With Stream Services in 10.3.x there were also some restrictions on naming conventions - e.g. services would not respond correctly when clients subscribe if they had an underscore in the name. However, we adjusted our names to work within this limitation, and during the past year we have successfully been using IIS + ARR for our stream services with 10.3.1 in a production setting.

In addition, I changed the Idle time-out for the DefaultAppPool to 0 from the default of 20 minutes, since ARR uses this app pool and we would not want it shutting down when the connection is idle. This is set in the Advanced Properties of the app pool.

I also disabled all caching for that server farm as follows:

Finally, I should mention that all of our testing and production use during the past three years has been with the newer ARR 3.0, available through the Web Platform Installer, not with the older ARR 2.5. In this version I access the URL Rewrite settings via the Routing Rules under the server farm. Although it is also available under the Default Web Site Home as illustrated by Javier's screenshot and shows the same rules.

Also, in ARR 3.0 we can reroute to a server farm by name, rather than rewriting the URL to point to a specific server as was done by Javier. Here is an excerpt from one of our inbound rules to illustrate.
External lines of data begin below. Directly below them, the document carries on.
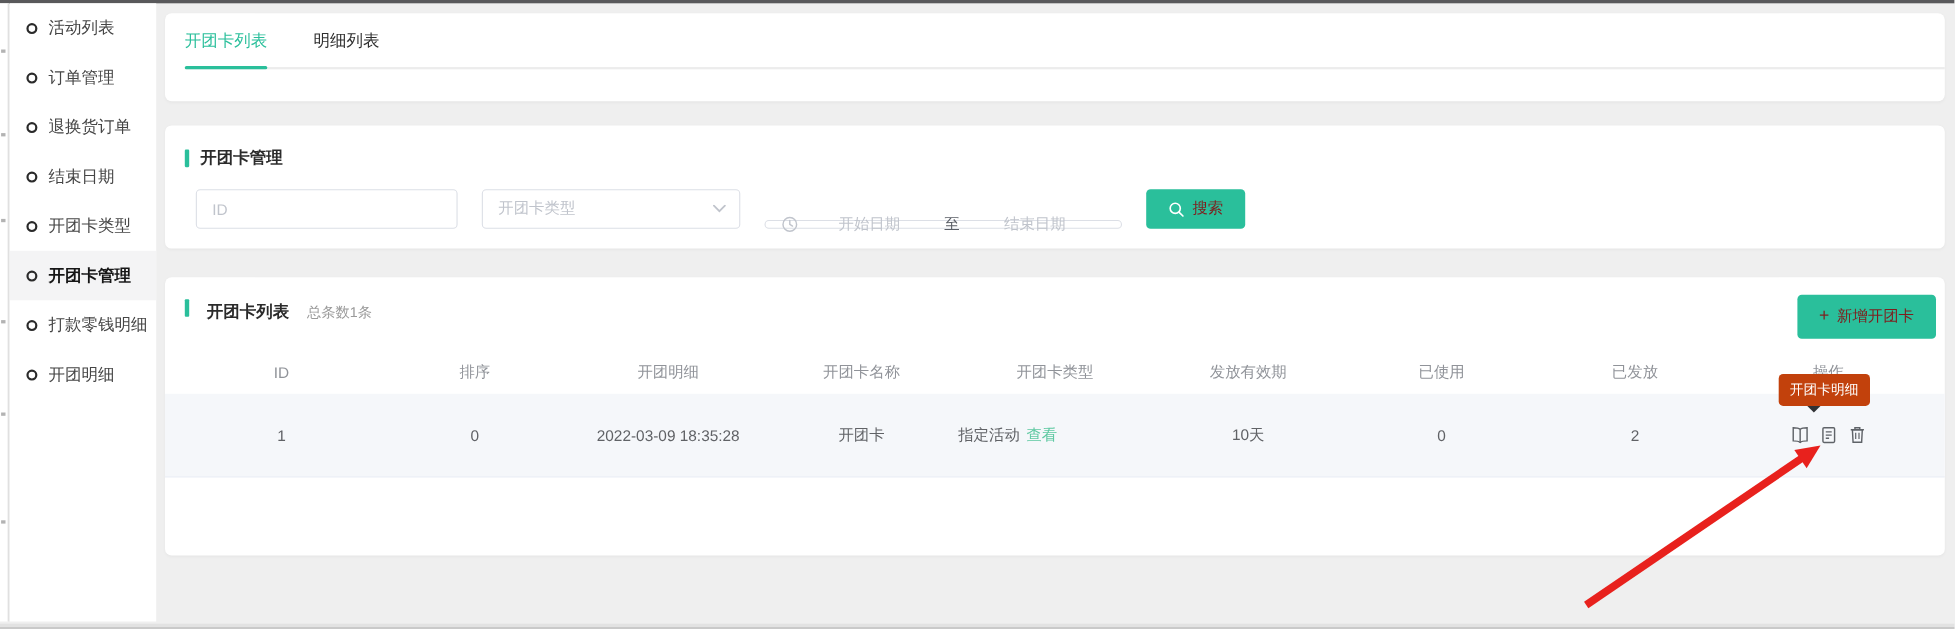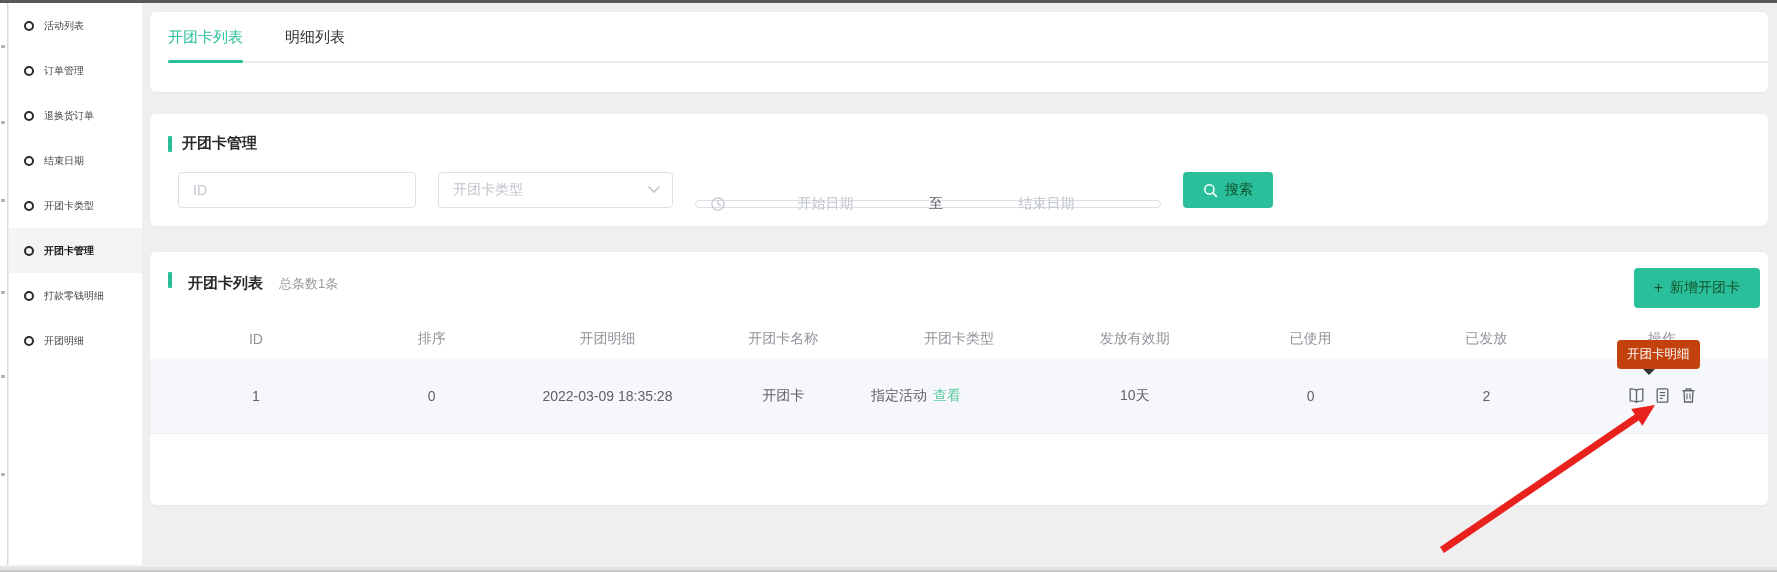"活动列表" .side-item { font-size: 10px -> 15px }
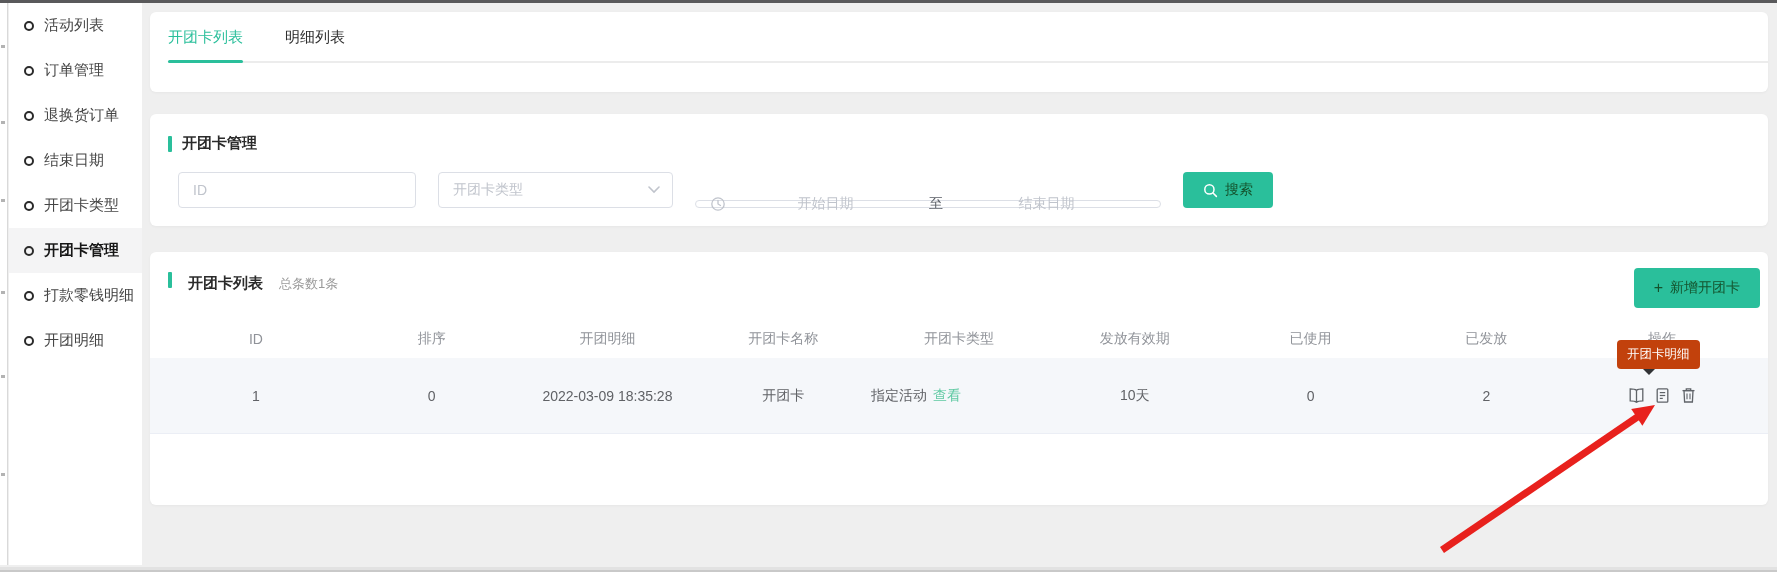"搜索" .btn { color: #14532d -> #7f1d1d }
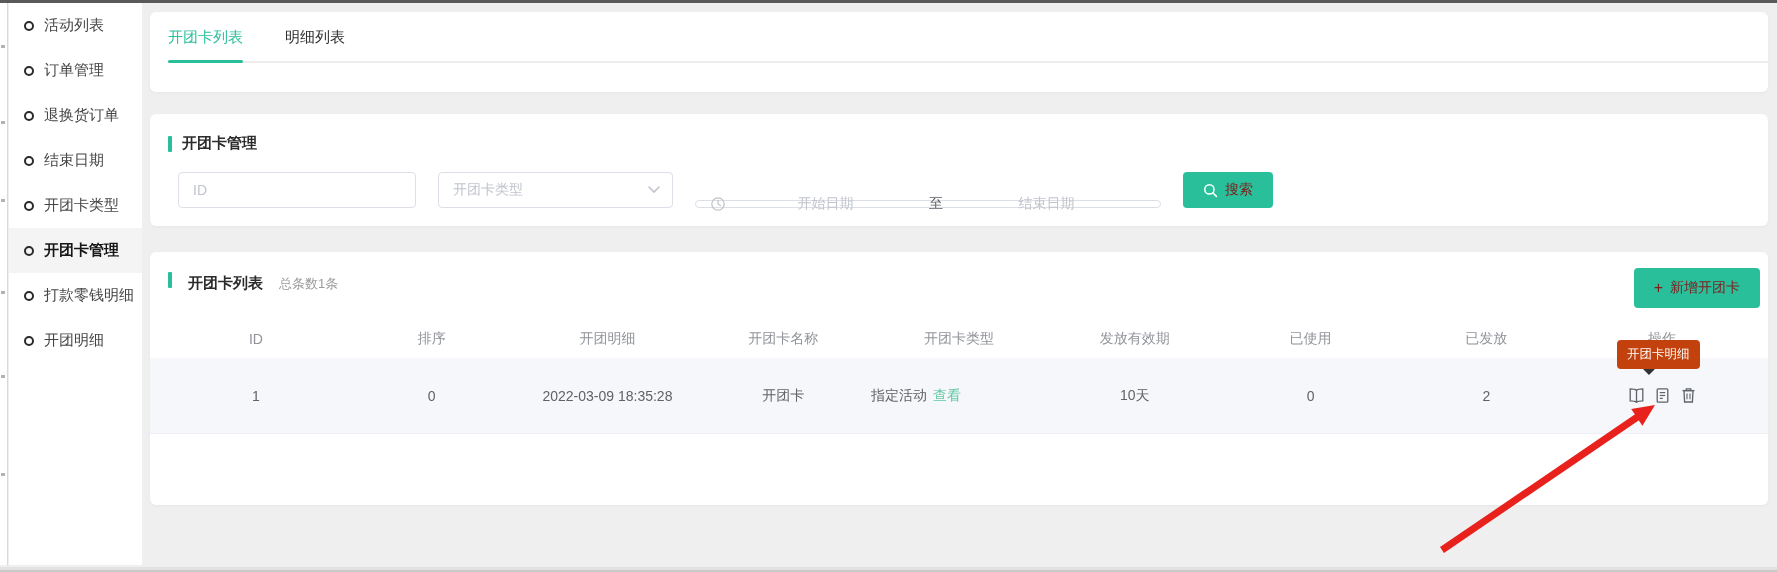"开始日期" .fld-date { width: 466px -> 325px }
Finally, note that the Windows port of nginx is still beta quality only, according to their website, is not as stable as other platforms, and can only handle a maximum of 1024 concurrent connections. It is better now than it was a few years ago, but that was why I looked at ARR first. If our ARR based solution had not worked, our backup plan was to use a Linux based nginx virtual appliance.

Occasional Contributor III

RJ Sunderman I have ArcGIS Server, Portal, Data Store & Geoevent all installed on one Azure VM. 

I am also using a custom domain name which is registered with IIS where the web adaptor sits.

This allows me to login to ArcGIS Server and Portal via this external domain name, but as GeoEvent does not sit within IIS, I cannot login to GeoEvent via its VM machine name (as Portal does not trust the URL, giving me an invalid redirect URI error)

I am wondering if I can make use of ARR to get around this issue?

Occasional Contributor III

We are receiving data from an AVL system which uses NMEA messaging. We also have a reverse proxy in the DMZ for security reasons. How do we send NMEA messages through the reverse proxy to Geoevent? We're thinking of adding gpsgate to our reverse proxy to act as a listener to send the information through the firewall to geoevent. Does this sound like a good option or is there a better way of doing this? Thanks.